● TASK DETAILS: Your task is to restate exactly the lines from the one holding "for code. ->" to the end of the entries below, inclusive.

——

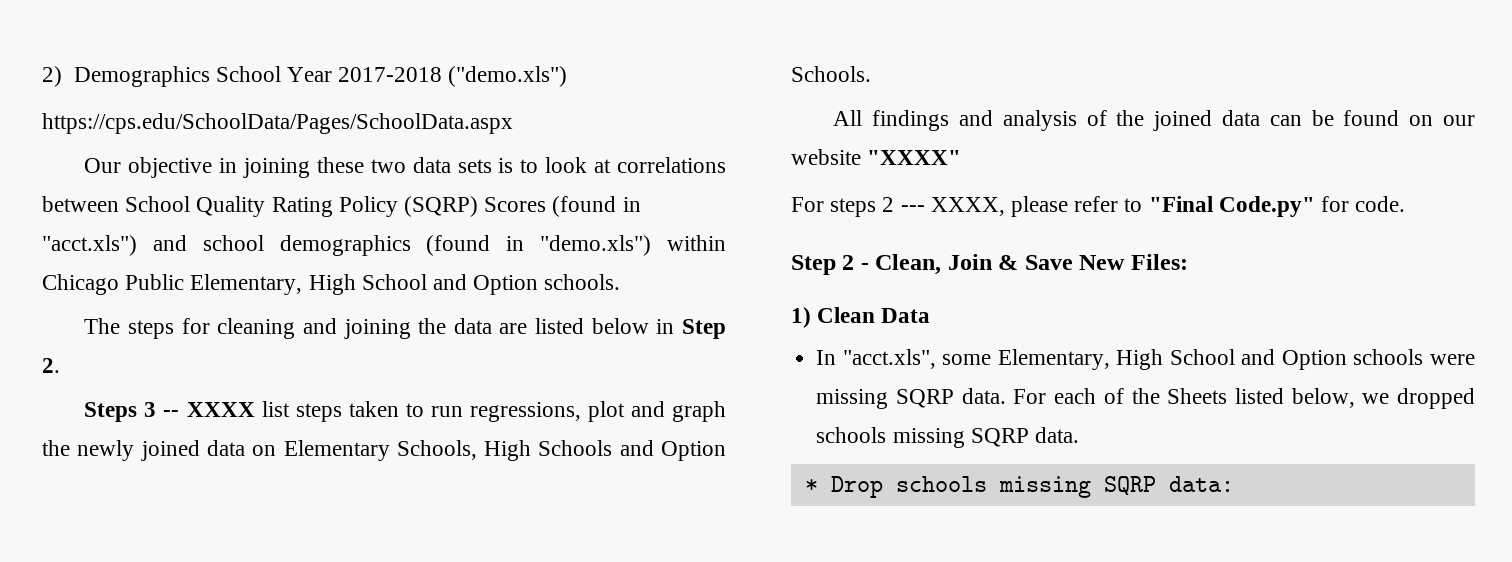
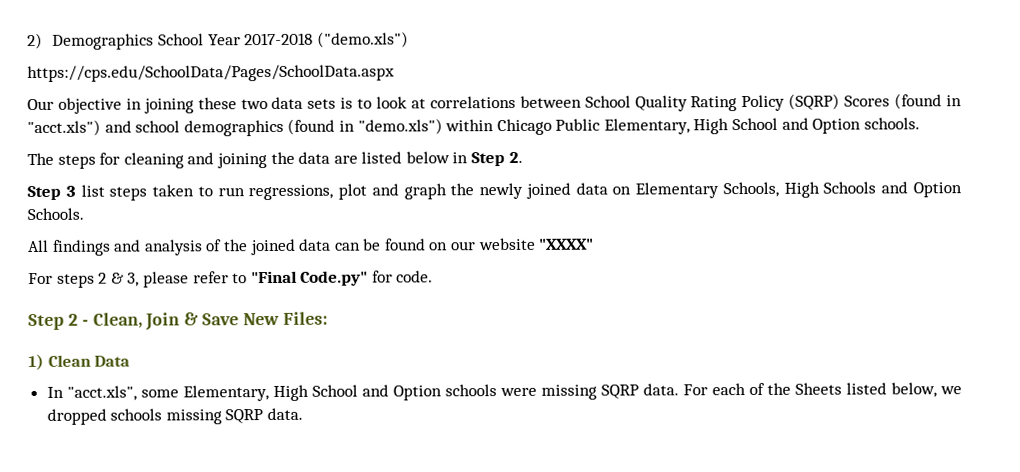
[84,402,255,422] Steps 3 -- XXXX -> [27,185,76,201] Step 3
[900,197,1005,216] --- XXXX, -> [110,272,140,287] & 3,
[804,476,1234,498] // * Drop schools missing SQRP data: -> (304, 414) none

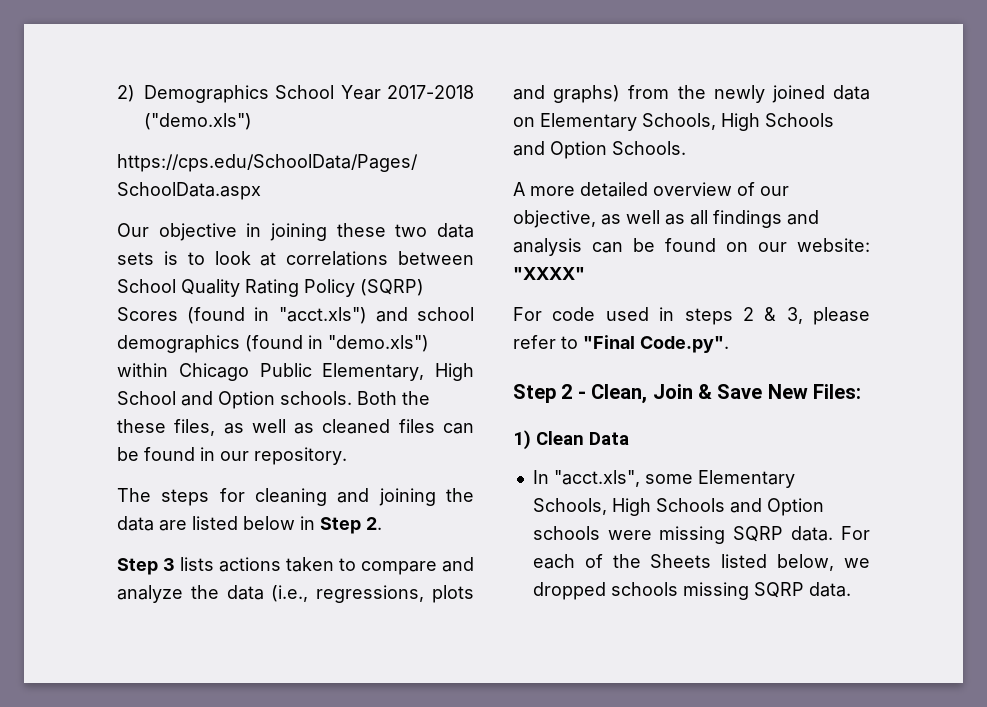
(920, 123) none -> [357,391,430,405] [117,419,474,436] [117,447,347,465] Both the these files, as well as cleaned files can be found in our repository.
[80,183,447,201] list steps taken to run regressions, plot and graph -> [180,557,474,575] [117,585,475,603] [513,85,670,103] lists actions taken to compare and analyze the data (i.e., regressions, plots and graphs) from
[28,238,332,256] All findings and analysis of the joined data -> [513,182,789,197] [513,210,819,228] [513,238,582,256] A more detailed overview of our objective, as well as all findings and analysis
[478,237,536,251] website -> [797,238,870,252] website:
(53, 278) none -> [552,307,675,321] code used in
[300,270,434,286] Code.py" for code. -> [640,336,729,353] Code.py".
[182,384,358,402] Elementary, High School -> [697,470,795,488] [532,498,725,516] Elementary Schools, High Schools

——

● COMPLETED TASK:
[300,270,434,286] Code.py" for code. -> [640,336,729,353] Code.py".
[182,384,358,402] Elementary, High School -> [697,470,795,488] [532,498,725,516] Elementary Schools, High Schools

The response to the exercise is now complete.